Dem anonym angezeigten Duo war vorgeworfen worden, Gelder der Stadt veruntreut zu haben, indem es zwischen 2004 und 2008 Wetten auf den Unterschied zwischen kurz- und langfristigen Zinsen einging. ("Spread-Ladder-Swaps"). Dabei sollte der Käufer gewinnen, wenn der Zinssatz für langlaufende Papiere sich stark vom Zinssatz bei kurzlaufenden Papieren abhebt. Doch dummerweise lagen die Zinsen für kurzfristige Papiere zeitweise sogar höher als für langfristige Anlagen - also musste die Stadt Millionenbeträge zahlen.

Die Angeklagten stritten den Sachverhalt nicht grundsätzlich ab - was die Kammer ihnen zugutehielt. Allerdings meinten beide Angeklagten, sie hätten die Komplexität der von der Deutschen Bank und der US-Großbank JP Morgan vermittelten Zinswetten nicht überschaut - eine Behauptung, die Richter Lindenthal nicht gelten ließ: "Wir müssen mit der Mär aufräumen, dass sie von der Deutschen Bank betrogen wurden", sagte er, "ein solches Risiko mit dem Vertrauen der Bürger einzugehen, ist nicht vertretbar."

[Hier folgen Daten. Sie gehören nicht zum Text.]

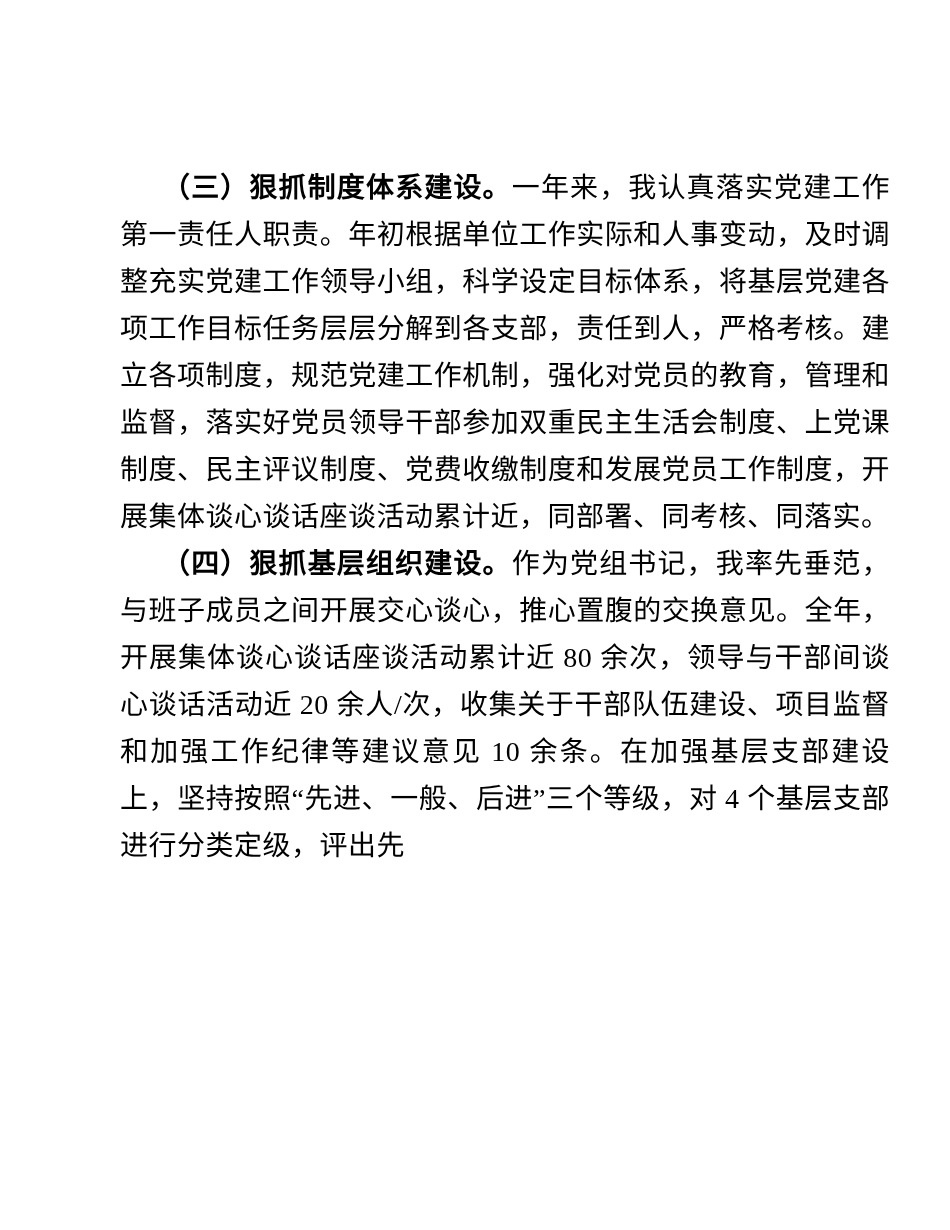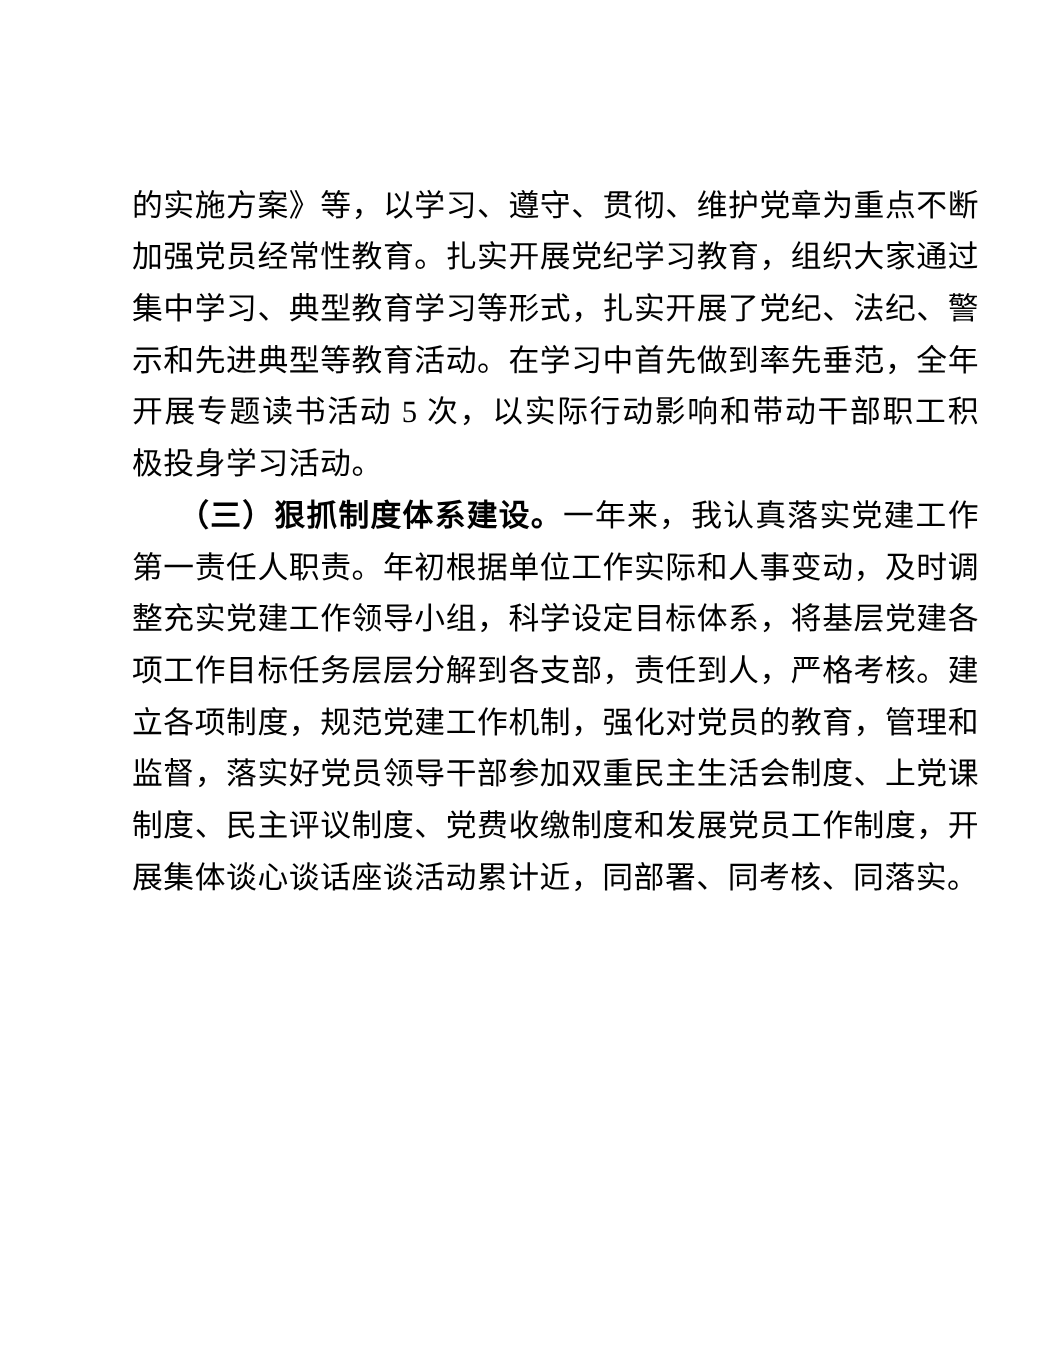"的实施方案》等，以学习、遵守、贯彻、维护党章为重点不断加强党员经常性教育。扎实开" p { html: <p><span>的实施方案》等，以学习、遵守、贯彻、维护党章为重点不断加强党员经常性教育。扎实开展党纪学习教育，组织大家通过集中学习、典型教育学习等形式，扎实开展了党纪、法纪、警示和先进典型等教育活动。在学习中首先做到率先垂范，全年开展专题读书活动 5 次，以实际行动影响和带动干部职工积极投身学习活动。</span></p> -> none }
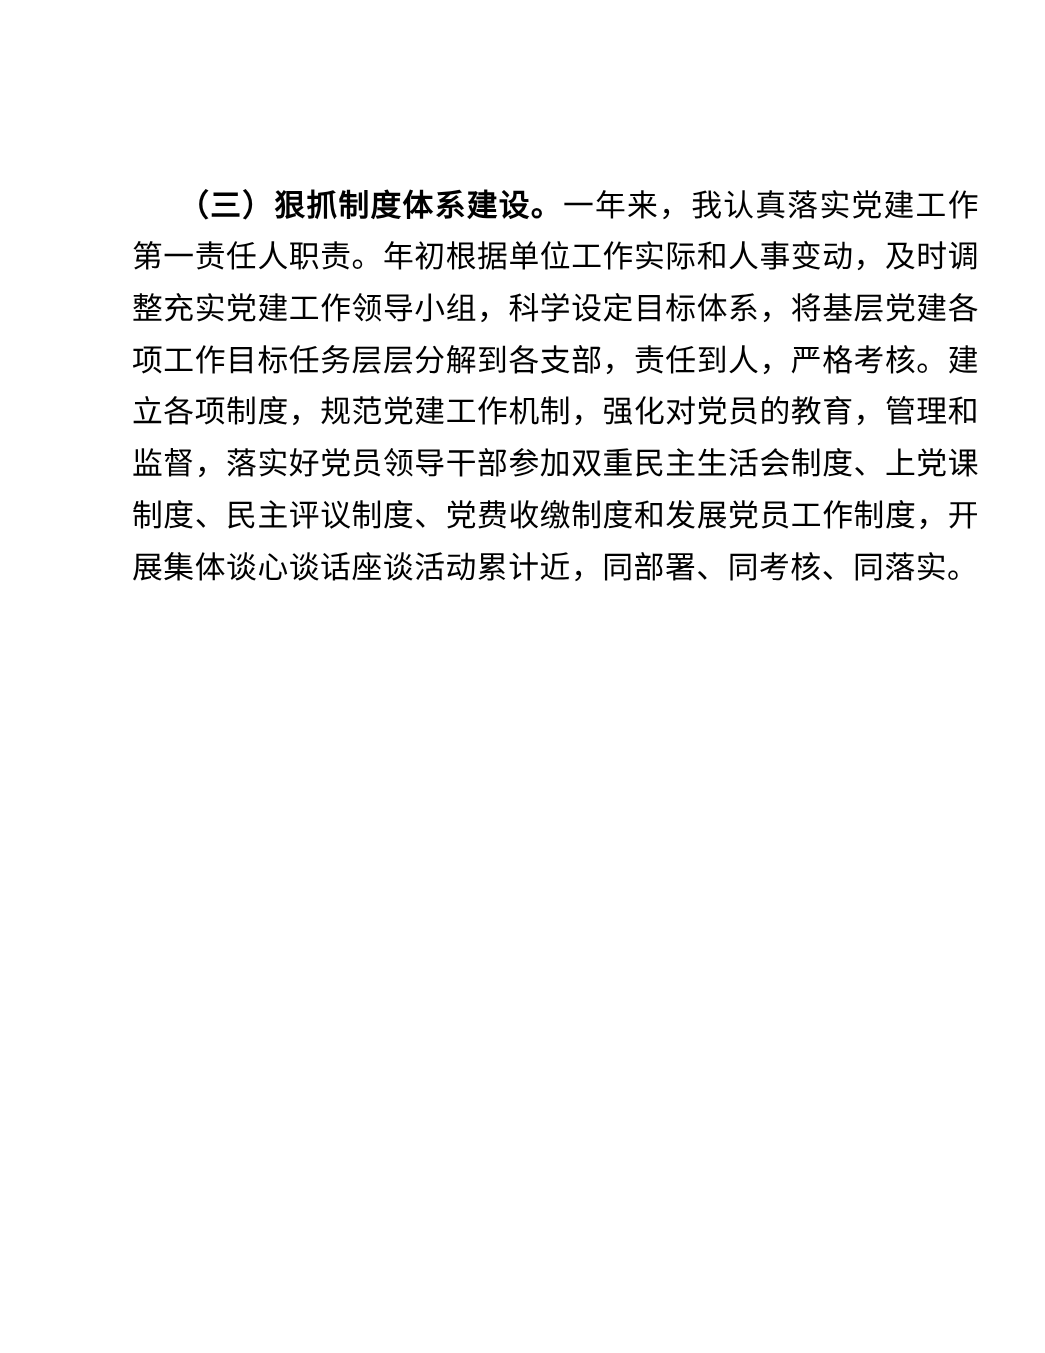"（四）狠抓基层组织建设。作为党组书记，我率先垂范，与班子成员之间开展交心谈心，推" p.indent { html: none -> <p><strong>（四）狠抓基层组织建设。</strong><span>作为党组书记，我率先垂范，与班子成员之间开展交心谈心，推心置腹的交换意见。全年，开展集体谈心谈话座谈活动累计近 80 余次，领导与干部间谈心谈话活动近 20 余人/次，收集关于干部队伍建设、项目监督和加强工作纪律等建议意见 10 余条。在加强基层支部建设上，坚持按照“先进、一般、后进”三个等级，对 4 个基层支部进行分类定级，评出先</span></p> }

Wohl entscheidend für das hohe Strafmaß war die Überzeugung des Gerichts, dass ein Teil der Spekulationen nur gewagt wurde, um die ersten Verluste auszugleichen. Dafür spreche, dass die Geschäfte meist umgeschichtet wurden, kurz bevor Zahlungen an die Banken fällig waren. Frau Weishaar meinte dagegen, sie habe nur das Ziel gehabt, die Zinsausgaben der Stadt Pforzheim zu verringern. Sie sei "keine Spielerin". FDP-Politikerin Augenstein, eine Diplom-Finanzwirtin, verwies in ihrem Schlusswort darauf, sie sei die einzige von hunderten Kommunalvertretern, die wegen schiefgelaufenen Zinsgeschäften vor Gericht stehe. Sie sei "Opfer intransparenter Geschäfte von vertrauenswürdigen Banken" gewesen. Zu spät habe sie gemerkt, wie schlecht sie beraten worden war.

Das Interessante an dem Urteil ist, dass die Bewährungsstrafen verhängt wurden, obwohl die zwei beteiligten Banken in Zivilverfahren wegen Falschberatung überführt worden waren. Darum hatten sie den Großteil der 57,5 Millionen Euro Verlust ausgleichen müssen - auf Kosten von 14,3 Millionen Euro blieb Pforzheim aber sitzen.

Auch in NRW haben Kommunen massiv bei Zinswetten verloren. So nahmen 27 Kommunen einen Teil ihrer Kredite in Schweizer Franken auf. Das führte zu möglichen Mehrkosten in Höhe von mehr als 300 Millionen Euro, als der Franken unerwartet aufgewertet wurde. Außerdem ließen sich mehr als 100 Kommunen auf Zinswetten ähnlich wie Pforzheim ein - Experten schätzten die Verluste auf mehrere hundert Millionen Euro.

Zumindest bisher sind keine strafrechtlichen Ermittlungen gegen Verantwortliche der NRW-Kommunen bekannt. Der Grund scheint zu sein, dass zumindest bisher Falschberatung durch Geldhäuser wie insbesondere die frühere WestLB als entscheidende Ursache der Spekulationen galt. In rund 25 Fällen haben die Kommunen wie auch Neuss so Schadenersatz von Banken erstritten.

Die Logik lautet für die Städte also: Besser keine Strafanzeigen gegen die eigenen Kämmerer stellen, damit die Banken alleine die Schuldigen bleiben.